(TASK ITEM): Quote the whole listing exactly. Leave the pictures out of your copy.

(AVAILABLE DATA):

----

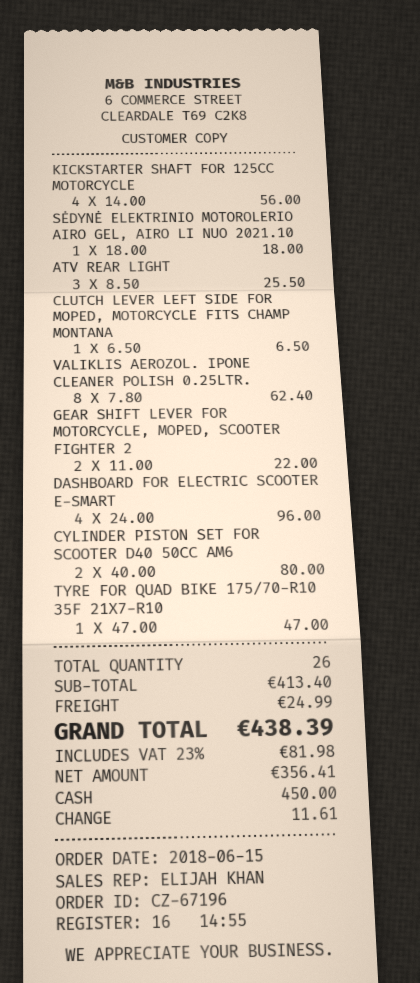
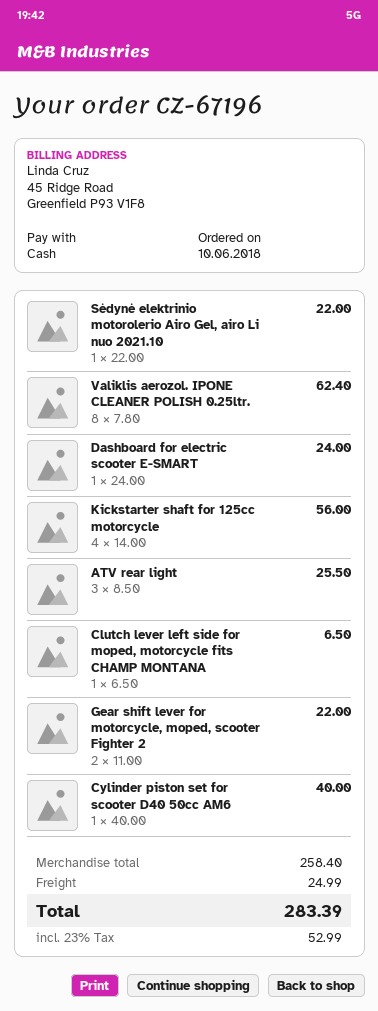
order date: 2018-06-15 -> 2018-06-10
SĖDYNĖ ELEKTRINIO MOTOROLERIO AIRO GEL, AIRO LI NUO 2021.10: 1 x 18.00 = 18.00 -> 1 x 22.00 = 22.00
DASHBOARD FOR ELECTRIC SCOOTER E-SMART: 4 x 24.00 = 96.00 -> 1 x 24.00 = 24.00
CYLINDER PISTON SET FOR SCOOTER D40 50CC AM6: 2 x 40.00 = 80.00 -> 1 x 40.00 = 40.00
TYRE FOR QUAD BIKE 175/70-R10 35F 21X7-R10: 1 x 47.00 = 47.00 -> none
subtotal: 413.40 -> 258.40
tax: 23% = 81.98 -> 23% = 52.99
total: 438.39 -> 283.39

----

(RESULT BELOW):
order date: 2018-06-15 -> 2018-06-10
SĖDYNĖ ELEKTRINIO MOTOROLERIO AIRO GEL, AIRO LI NUO 2021.10: 1 x 18.00 = 18.00 -> 1 x 22.00 = 22.00
DASHBOARD FOR ELECTRIC SCOOTER E-SMART: 4 x 24.00 = 96.00 -> 1 x 24.00 = 24.00
CYLINDER PISTON SET FOR SCOOTER D40 50CC AM6: 2 x 40.00 = 80.00 -> 1 x 40.00 = 40.00
TYRE FOR QUAD BIKE 175/70-R10 35F 21X7-R10: 1 x 47.00 = 47.00 -> none
subtotal: 413.40 -> 258.40
tax: 23% = 81.98 -> 23% = 52.99
total: 438.39 -> 283.39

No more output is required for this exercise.